The prohibition of interest is key to muslims determine to find an alternative economics system. Interest according to Siddiqi is the root cause of instability, the key concept of “liquidity preference” is sternly criticised. Siddiqi further cited many renown muslim scholars who hold similar views among them, is Uziar, Mawdudi, Mannan. All those scholars linked the “the institution of interest occurrence to crises in the economic system”. (Siddiqi, N. 1988, 62-63)
Interest most be avoided by muslim at all cost, this ruling makes Islamic economic a necessity and a system that muslims must institute.
Islamic economic from the above facts can be define as a system of everyday dealings that conforms with the Quranic teaching and the ways of the prophet of Islam. The economic mechanism that tries to avoid Riba, exploitations and unjust taxations. A system that don’t only allow the rich and powerful to dictate economic policies can be considered an Islamic economics.
All the writers cited above linked the Islamic economic principles with Quran and Sunnah whilst the conventional system doesn’t link the economic order with any faith or religion. Where has it may comment about moral values, this is not in the religious sense. Islamic economics links mans’ actions with his hereafter. The responsibility of catering for the needs of this life whilst bearing in mind the condition of meeting God. This makes clear distinctions between a Muslim and a non-Muslim. Our actions are not just judge here, also in the afterlife. The Islamic economics thoughts gave rise to the Islamic financial industry which is now worth more than 1 trillion dollars in Assets and product value. The industry is growing at a rapid paste and the future is looking good. The global financial crisis has had little impact on the islamic financial sector, beacuse that industry forbid dealing in bonds and colaterised securities.
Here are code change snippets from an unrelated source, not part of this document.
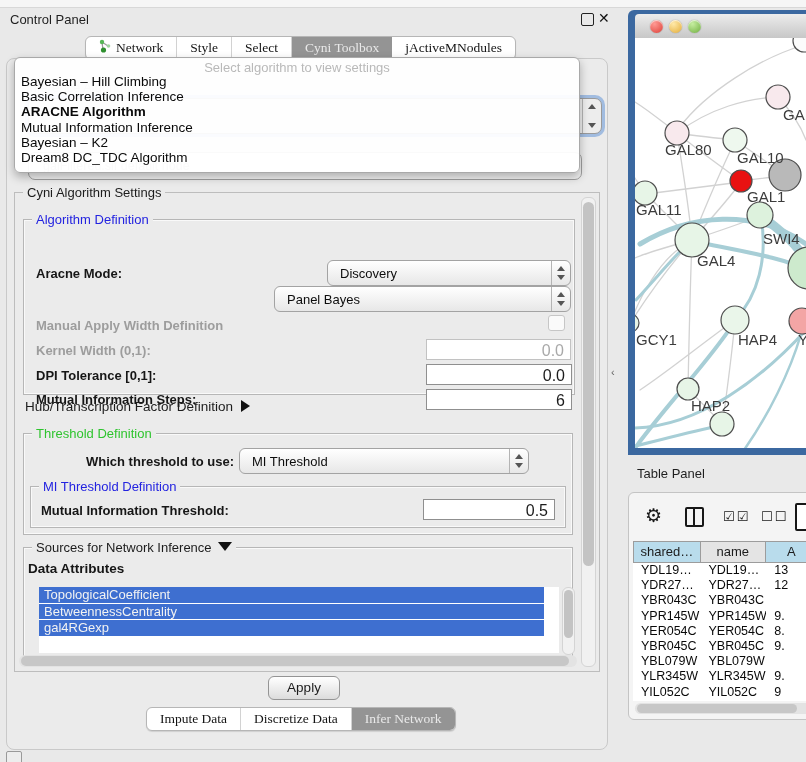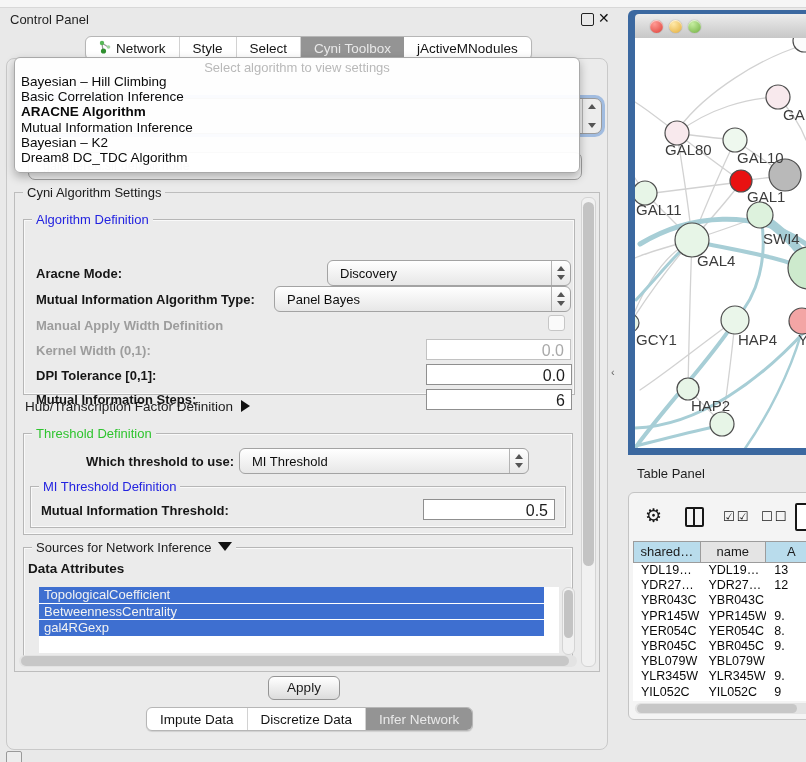"Network" .tab { font-family: none -> Liberation Serif, serif }
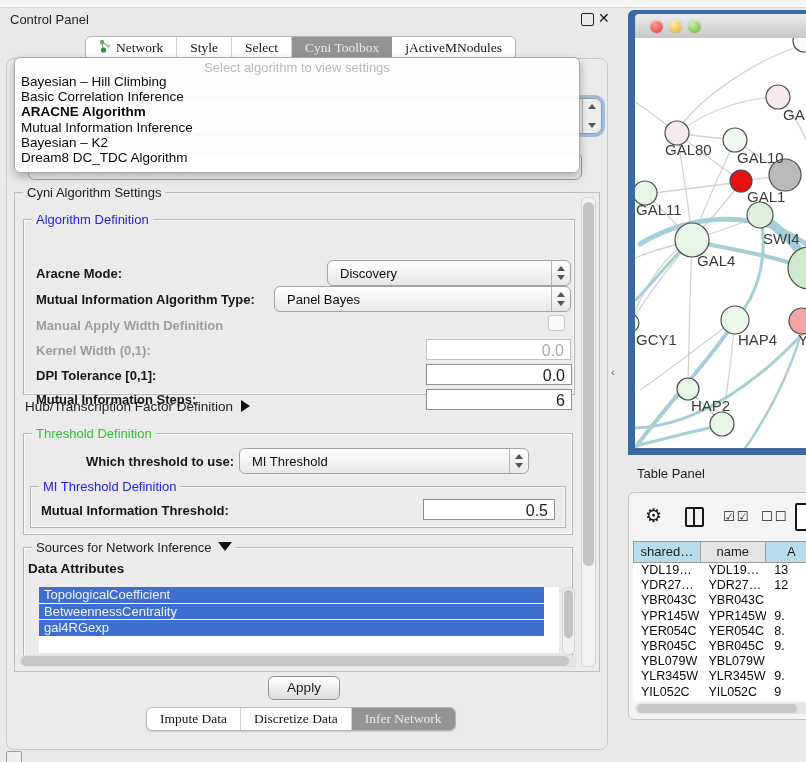"Mutual Information Algorithm Type:" span.abs { html: <span>Mutual Information Algorithm Type:</span> -> none }
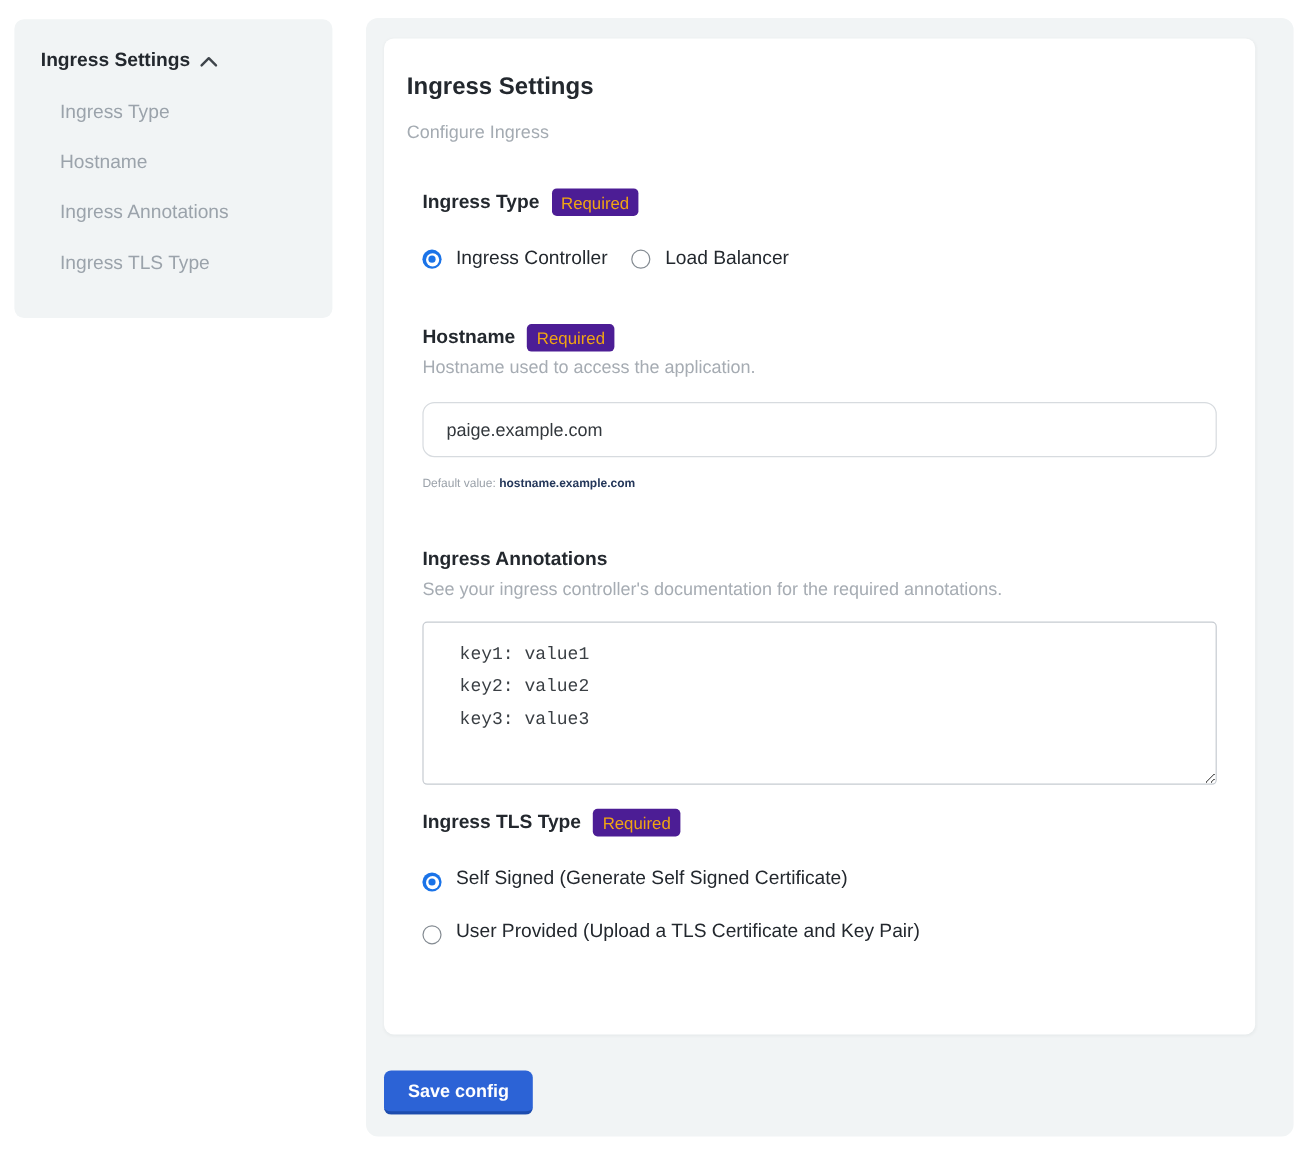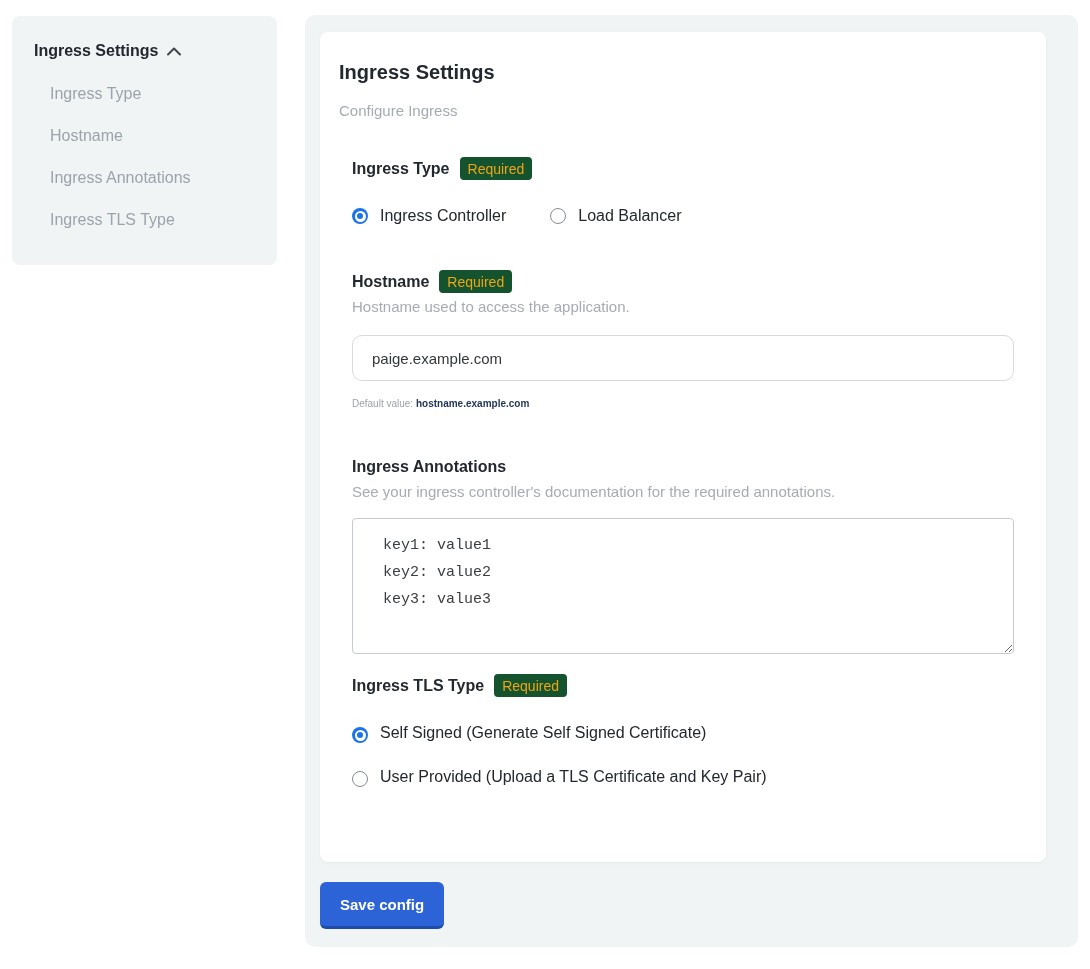"Required" .badge { background: #14532d -> #4c1d95 }
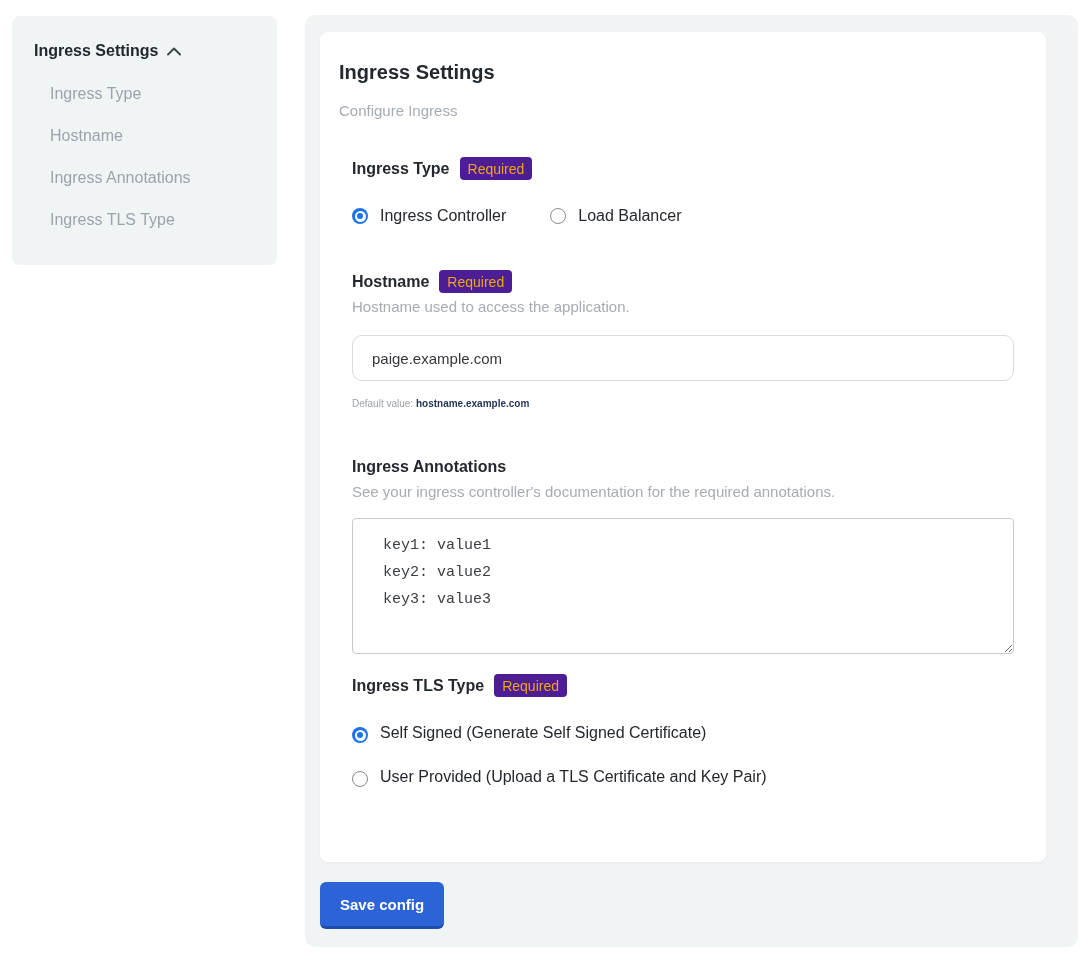"Ingress Controller" .radio-row { gap: 44px -> 20px }
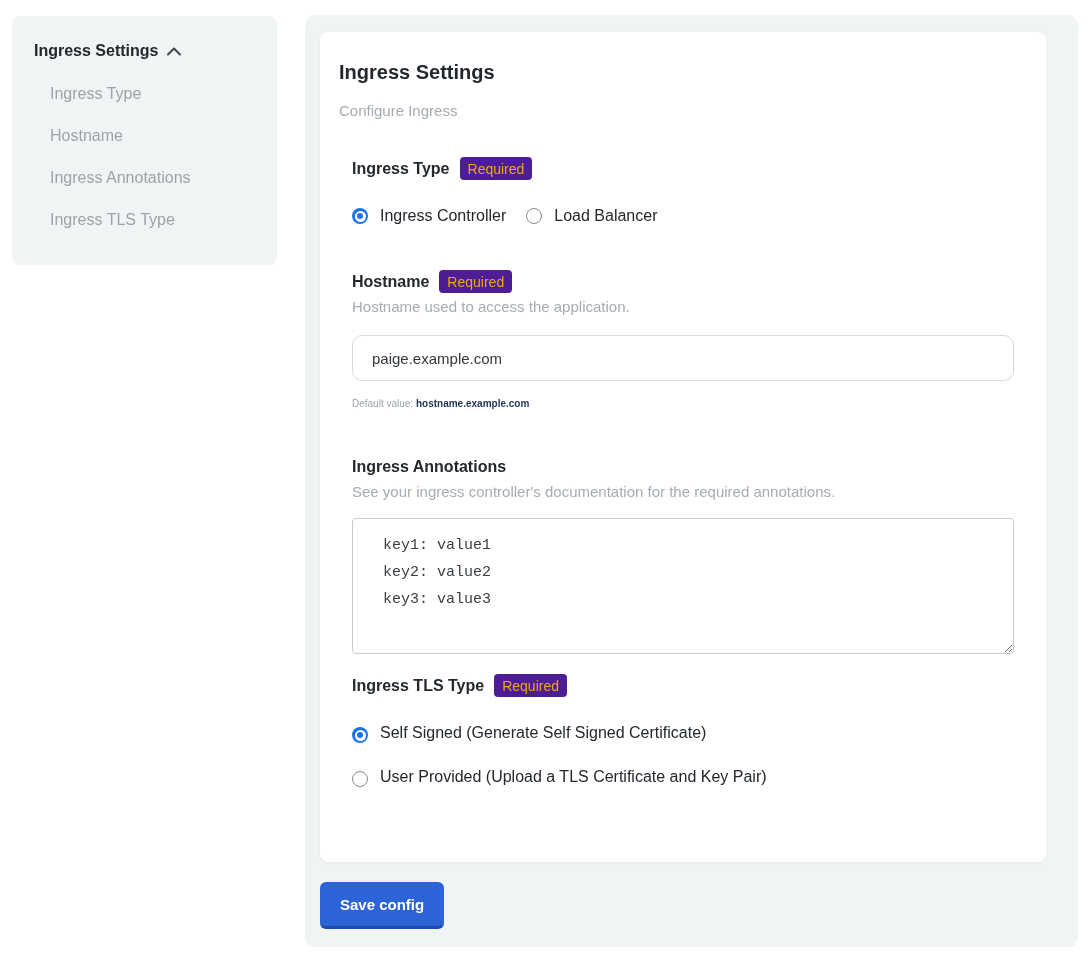"Save config" .save { height: 47px -> 37px }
Ahmad, K. (1994) Economic development in an Islamic framework. Leicester U.K, Islamic foundation. PP 5-16
Bannocks, G (2003), The penguin dictionary of Economics. Suffock, U.K: penguin books, pp 114-115.
Ferguson, K (2002), essential economics: a guide for business students. Hampshire, U.K: Palgrave macmillan, pp 2-5
Chapra, Umer. (1996), Objectives of Islamic economic order, Leicester U.K: Islamic foundation, pp 5-8
Siddiqi, M, N (1988). Muslim economic thinking: A survey of contemporary literature, Leicester, U.K. The Islamic foundation, pp 4-25
Usmani, Tagi (2008). The Economic Challenge for the Ummah: Restructing our Economic Systems, available at: <> accessed on the 28 october, 2008.